Многие ложи, в том числе императорская, были пусты. Ну хорошо, эрцгерцог Рудольф пребывал в Ольмюце, а остальные? Правда, можно было утешить себя тем обстоятельством, что на премьере «Волшебной флейты» императорская ложа так же зияла пустотой, но ведь Моцарт ни на что и не претендовал, а он, Бетховен, представляя на суд, зрителей «Missa solemnis» и Девятую симфонию, хотел обратить людей к самому волшебному, самому прекрасному в мире. Он взывал к радости.
Вообще-то всю свою жизнь он мечтал о том, чтобы этим словом, будто магическим заклинанием, остановить войны, разгромить Наполеона и других жадных до чужих земель правителей и, неся добро в души людей, стать своего рода владыкой мира. Двигало им отнюдь не честолюбие.
Что-то они уж очень там в оркестре разговорились. Шуппанциг, сидевший за первым пультом первой скрипки, о чём-то оживлённо беседовал с Умлауфом. Наконец тот встал, оглянулся и взглядом попросил у Бетховена согласия. Бетховен махнул рукой.
— Внимание! Начали!
Зазвучали первые аккорды увертюры, и Умлауф, добрая душа, дирижируя, нашёл время ободряюще улыбнуться ему. Бетховен, помедлив, наклонился и прошептал ему:
— Умлауф, давайте ещё раз: я ничего не имею против Россини, но мне крайне не нравятся попытки солистов превратить меня в его эпигона. Они привыкли к Россини? Меня это не волнует. Пусть привыкнут к моей мессе. Россини также не позволил бы вносить в свои произведения изменения а-ля Бетховен. Понятно, Умлауф?

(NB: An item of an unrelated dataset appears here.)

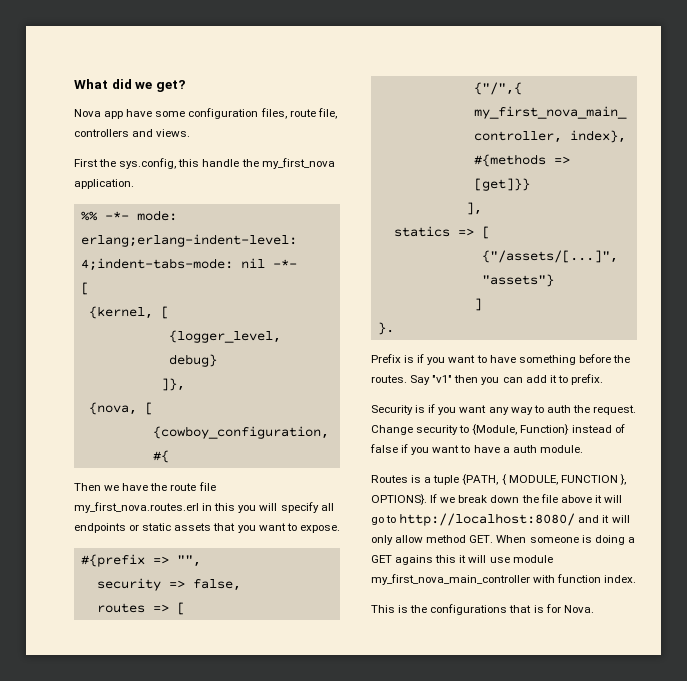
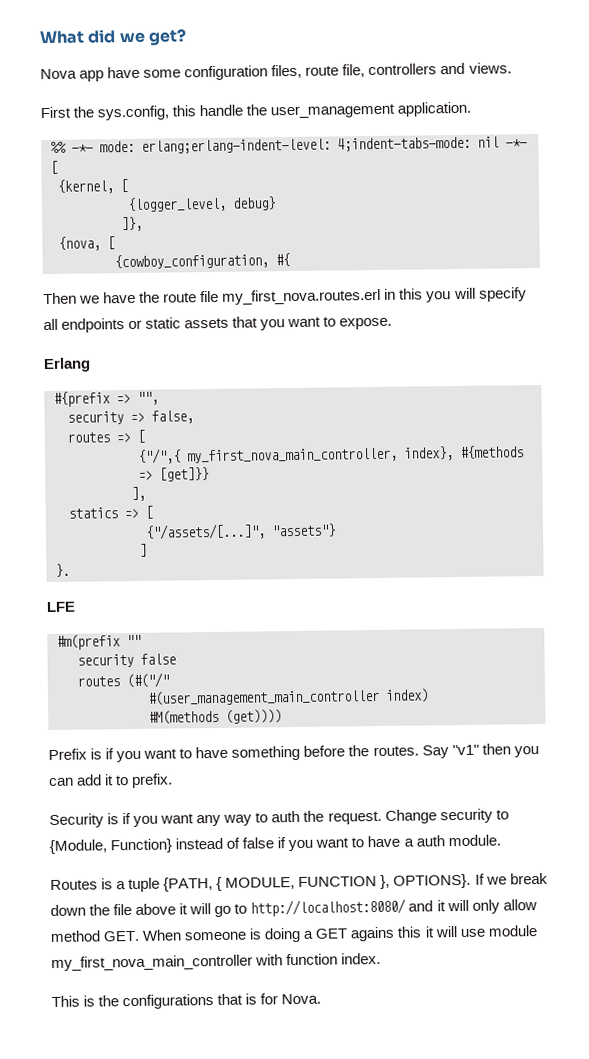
[261,158,335,169] my_first_nova -> [270,103,396,119] user_management
(340, 529) none -> [43,357,91,373] // Erlang
(394, 328) none -> [46,601,75,613] [56,634,141,650] [77,653,176,668] [77,672,169,689] [147,688,429,706] [148,709,282,725] // LFE // #m(prefix "" // security false // routes (#("/" // #(user_management_main_controller index) // #M(methods (get))))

Шуппанциг, в свою очередь, взмахнул смычком и больше уже не сводил глаз с нот. Людвиг внимательно наблюдал за ними обоими. Взгляд его достаточно красноречиво говорил о том, что он не допустит ни малейшего изменения своего стиля в чьём бы то ни было духе.
Умлауф подал хору и солистам знак, Бетховен тут же повторил его, певцы и певицы с громким шелестом поднялись со стульев и встали в круг позади оркестра.
Бетховен дружелюбно кивнул им и тут же оскалил зубы: «Умлауф, я жду!» Внезапно он осознал, что сейчас подобен хищнику, с нетерпением ожидающему добычу, а это никак не соответствует его благостному настроению. Или это не так? Он смежил веки и мысленным взором окинул своё прошлое, свой жизненный путь, приведший его в итоге сюда.
Его заподозрили в атеизме, к нему приставили шпиков. Когда-то точно так же поступили с Сократом. За полвека до Рождества Христова его обвинили в богохульстве и заставили выпить чашу с ядом лишь за то, что он не признавал богов, но ощущал в себе божественное начало, которое ставил даже выше созданной Фидием, облицованной слоновой костью и золотом статуи Зевса, считавшейся одним из семи чудес света.